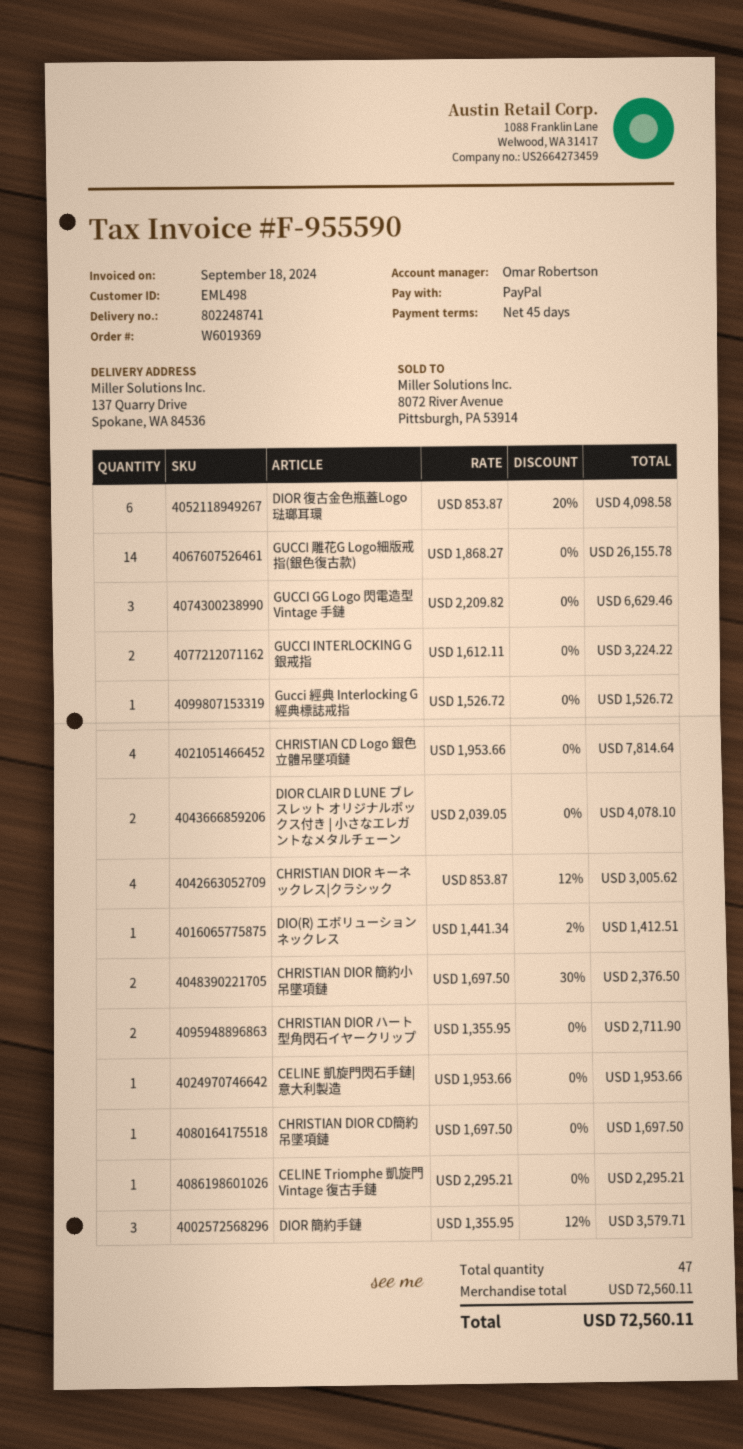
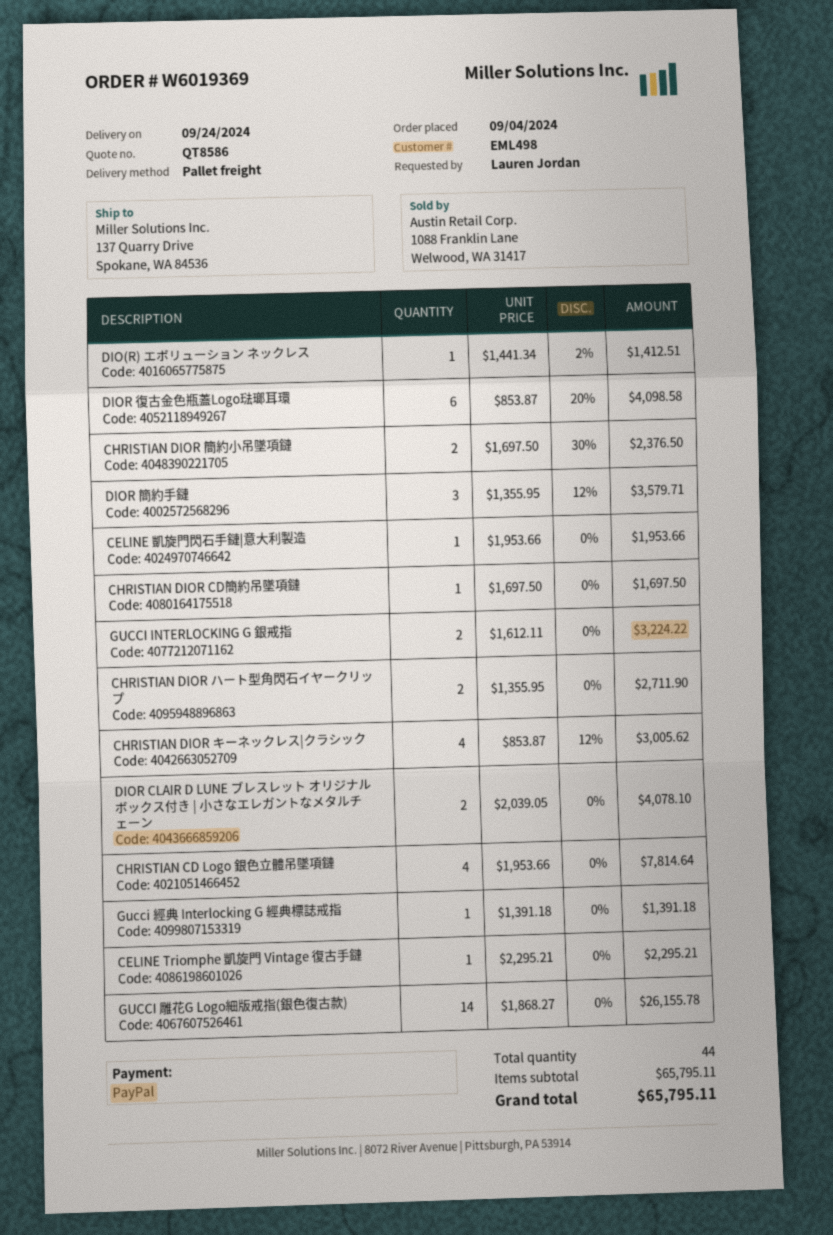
GUCCI GG Logo 閃電造型 Vintage 手鏈: 3 x 2209.82 = 6629.46 -> none
Gucci 經典 Interlocking G 經典標誌戒指: 1 x 1526.72 = 1526.72 -> 1 x 1391.18 = 1391.18
total quantity: 47 -> 44
subtotal: 72560.11 -> 65795.11
total: 72560.11 -> 65795.11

## Task objective
Exactly as they appear above, write out all the entries, but not the images.

## Response to the task
GUCCI GG Logo 閃電造型 Vintage 手鏈: 3 x 2209.82 = 6629.46 -> none
Gucci 經典 Interlocking G 經典標誌戒指: 1 x 1526.72 = 1526.72 -> 1 x 1391.18 = 1391.18
total quantity: 47 -> 44
subtotal: 72560.11 -> 65795.11
total: 72560.11 -> 65795.11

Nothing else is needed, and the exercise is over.